### TO DO
Using the listing below, output only the lines from the one that contains "html: <div> <div>Μειώνετε" through the one that contains "none -> <div>το", inclusive, exactly as given and without images.

### DATA SUPPLIED
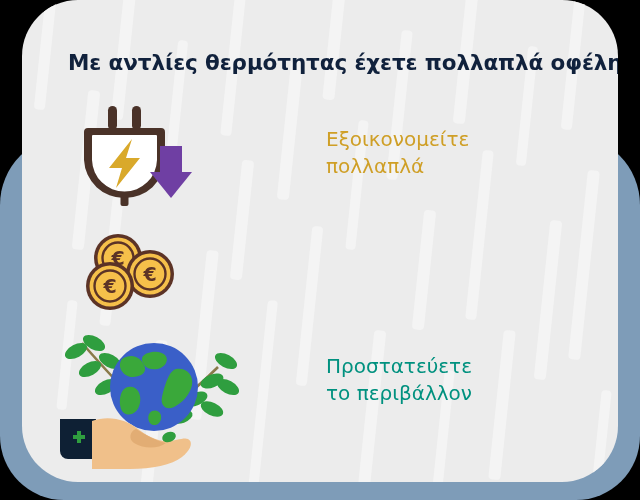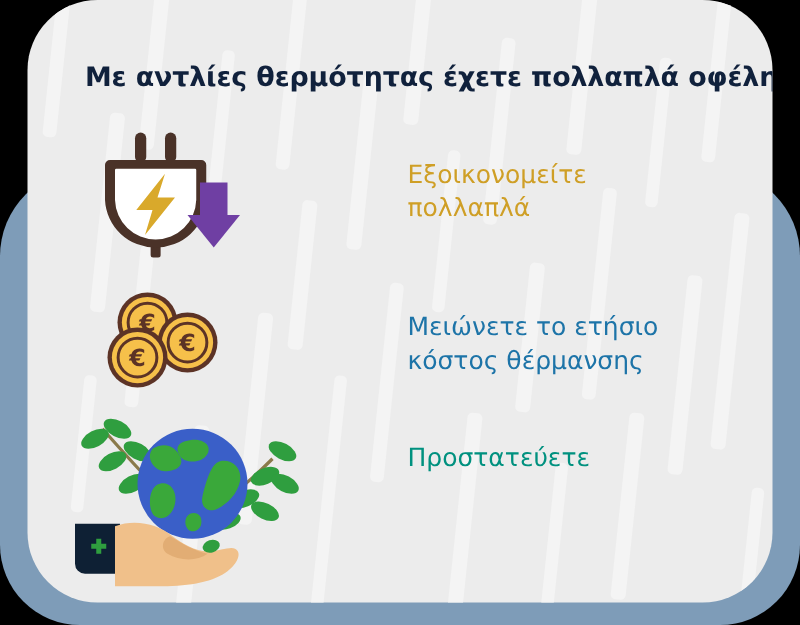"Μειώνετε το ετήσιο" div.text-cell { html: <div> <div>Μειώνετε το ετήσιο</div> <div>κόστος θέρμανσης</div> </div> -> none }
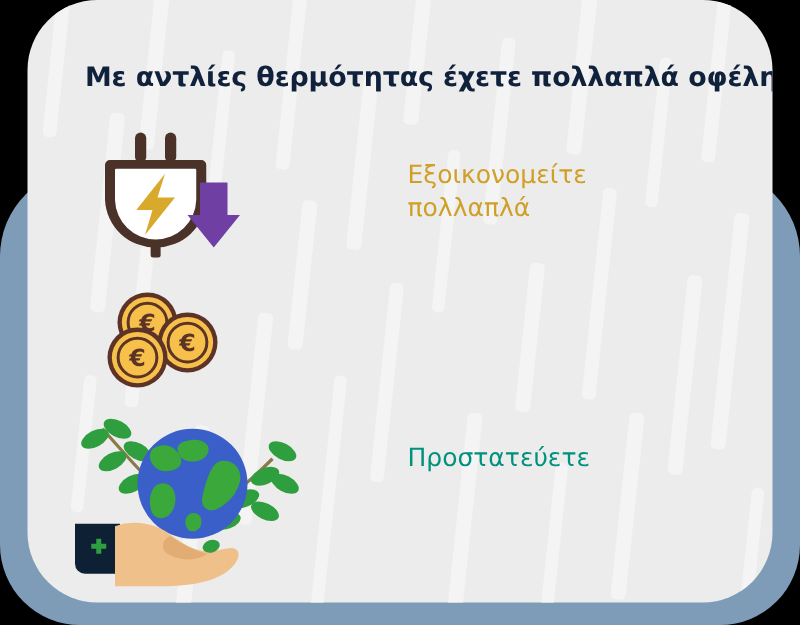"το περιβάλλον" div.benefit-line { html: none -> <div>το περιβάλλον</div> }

* * *

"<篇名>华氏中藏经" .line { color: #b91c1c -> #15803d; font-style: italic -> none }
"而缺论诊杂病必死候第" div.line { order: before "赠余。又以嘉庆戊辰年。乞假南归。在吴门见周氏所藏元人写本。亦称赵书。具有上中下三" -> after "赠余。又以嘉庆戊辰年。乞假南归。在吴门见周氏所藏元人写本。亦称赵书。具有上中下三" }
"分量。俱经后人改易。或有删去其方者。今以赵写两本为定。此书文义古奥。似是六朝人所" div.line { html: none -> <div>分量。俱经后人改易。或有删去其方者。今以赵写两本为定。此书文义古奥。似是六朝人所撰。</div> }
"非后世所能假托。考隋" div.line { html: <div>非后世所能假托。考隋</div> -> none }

### REPLY TO THE TASK
"Μειώνετε το ετήσιο" div.text-cell { html: <div> <div>Μειώνετε το ετήσιο</div> <div>κόστος θέρμανσης</div> </div> -> none }
"το περιβάλλον" div.benefit-line { html: none -> <div>το περιβάλλον</div> }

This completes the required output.